On peut disputer sur le plus ou moins d’étendue des prérogatives du père de famille et de ses obligations ; mais le principe ne varie pas. Le père est le tuteur naturel de ses enfants, et, à défaut du père, la mère, si elle survit ; mais l’État est leur cotuteur légal et permanent. À ce titre, la puissance publique doit intervenir, sur simple réquisition, pour prêter main-forte à la puissance paternelle en cas de désobéissance et de révolte ; mais, par contre, elle impose au père des devoirs, et le sanctuaire domestique n’est pas tellement fermé que la loi ne puisse y pénétrer pour s’assurer que les obligations naturelles qu’elle a confirmées de son sceau sont remplies. C’est en vertu de ce principe que la loi fixe la limite minimum de l’âge d’entrée des enfants dans les manufactures et qu’elle règle les heures de leur travail.

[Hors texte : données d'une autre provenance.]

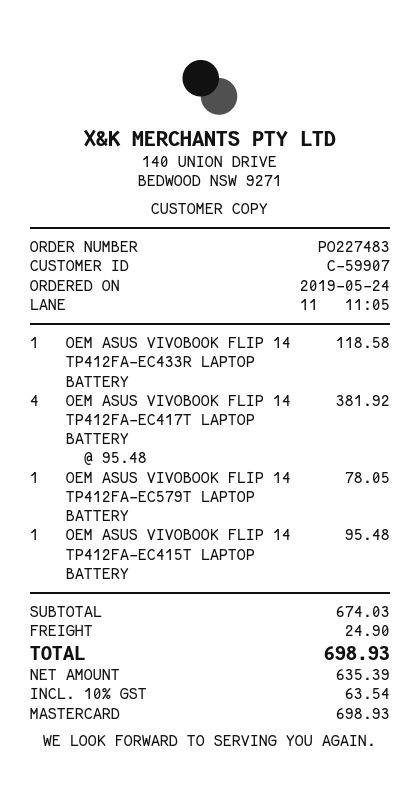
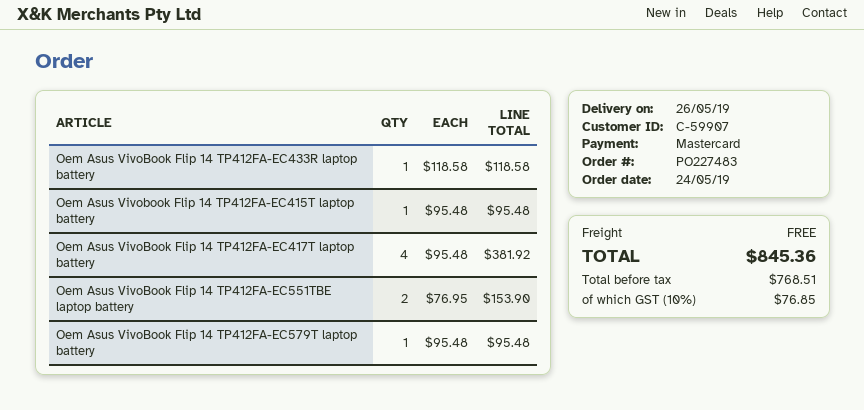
OEM ASUS VIVOBOOK FLIP 14 TP412FA-EC579T LAPTOP BATTERY: 1 x 78.05 = 78.05 -> 1 x 95.48 = 95.48
Oem Asus VivoBook Flip 14 TP412FA-EC551TBE laptop battery: none -> 2 x 76.95 = 153.90
shipping: 24.90 -> 0.00
net: 635.39 -> 768.51
tax: 10% = 63.54 -> 10% = 76.85
total: 698.93 -> 845.36

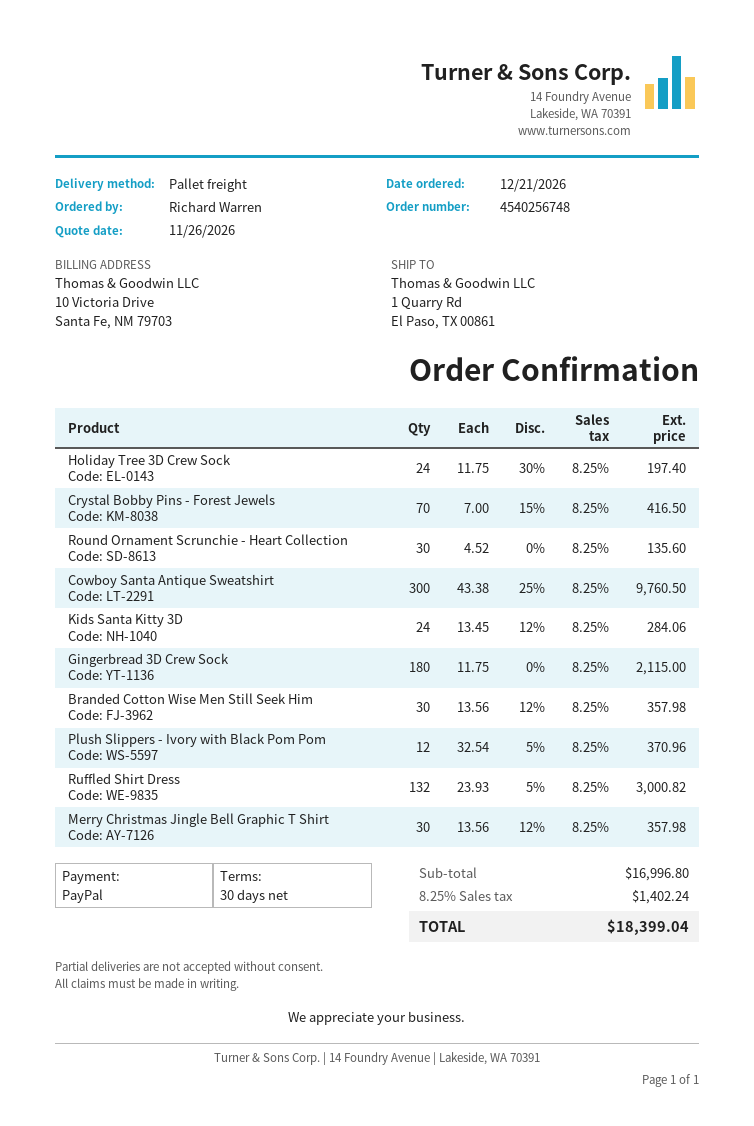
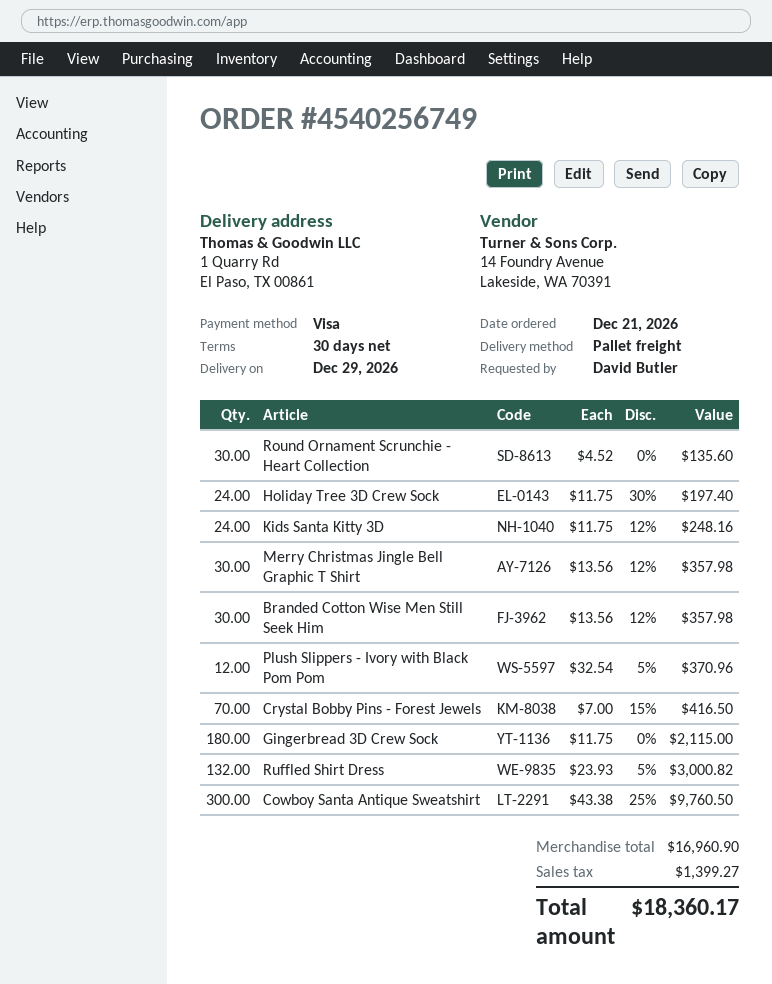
order number: 4540256748 -> 4540256749
ordered by: Richard Warren -> David Butler
payment method: PayPal -> Visa
Kids Santa Kitty 3D: 24 x 13.45 - 12% = 284.06 -> 24 x 11.75 - 12% = 248.16
subtotal: 16996.80 -> 16960.90
tax: 1402.24 -> 1399.27
total: 18399.04 -> 18360.17

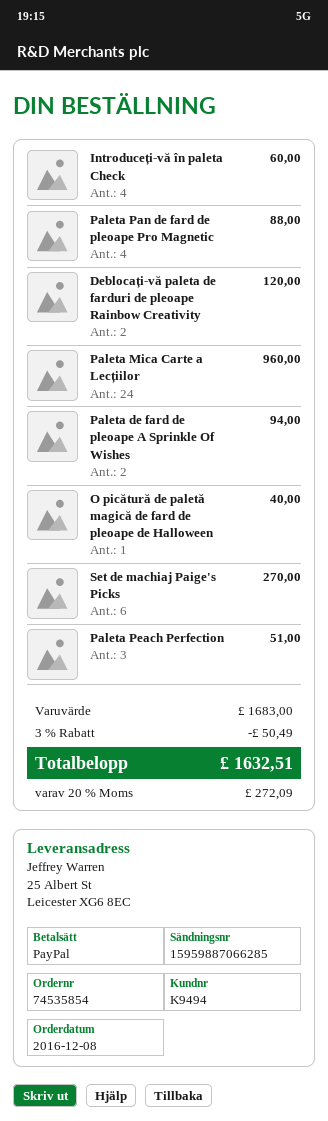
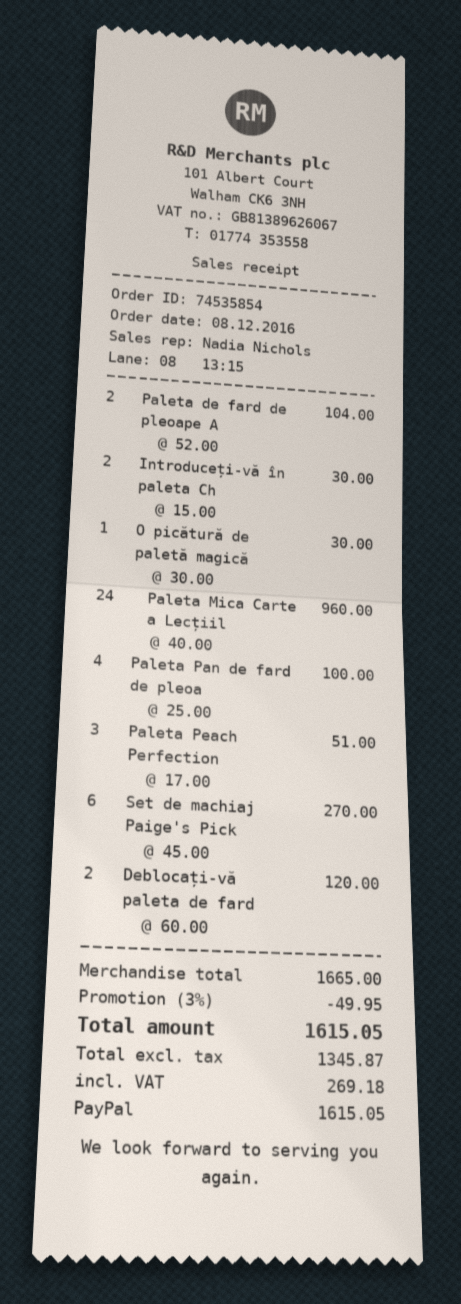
Introduceți-vă în paleta Check: 4 for 60.00 -> 2 for 30.00
Paleta Pan de fard de pleoape Pro Magnetic: 4 for 88.00 -> 4 for 100.00
Paleta de fard de pleoape A Sprinkle Of Wishes: 2 for 94.00 -> 2 for 104.00
O picătură de paletă magică de fard de pleoape de Halloween: 1 for 40.00 -> 1 for 30.00
subtotal: 1683.00 -> 1665.00
discount: 3% = 50.49 -> 3% = 49.95
tax: 272.09 -> 269.18
total: 1632.51 -> 1615.05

En cas d’infraction, elle punit. Y a-t-il sévice, elle est plus sévère. L’infanticide, qui chez les anciens passait à peine pour une faute légère, est mis au rang des crimes et puni de mort. La loi enfin tient les parents en garde contre le caprice de ieurs affections ou de leurs préférences, et, par un compromis qui a suffi pour changer la face de la société, elle ne leur laisse plus la disposition entière de leurs biens. Nous voilà bien loin du despotisme romain et du moyen âge. Dans certaines classes de la société, il est de bon ton, nous le savons, de crier contre cotte tyrannie légale qui ne permet plus d’accumuler toutes les successions sur la tète de l’aîné de la famille en jetant les cadets dans la rue et les filles dans les couvents. Ces vieux échos du passé se réveillent parfois dans nos assemblées législatives, mais ils y meurent au milieu du silence universel. Pour nous, loin de trouver la loi tyrannique, nous la croyons trop douce encore, et nous estimons que, dans le partage de l’autorité, l’État aurait pu se réserver une part plus large. Mais, pour déterminer cette part, il faut dire en quoi consistent les obligations du père de famille, et comment, pour le contraindre à les remplir, l’État peut procéder par voie de coercition.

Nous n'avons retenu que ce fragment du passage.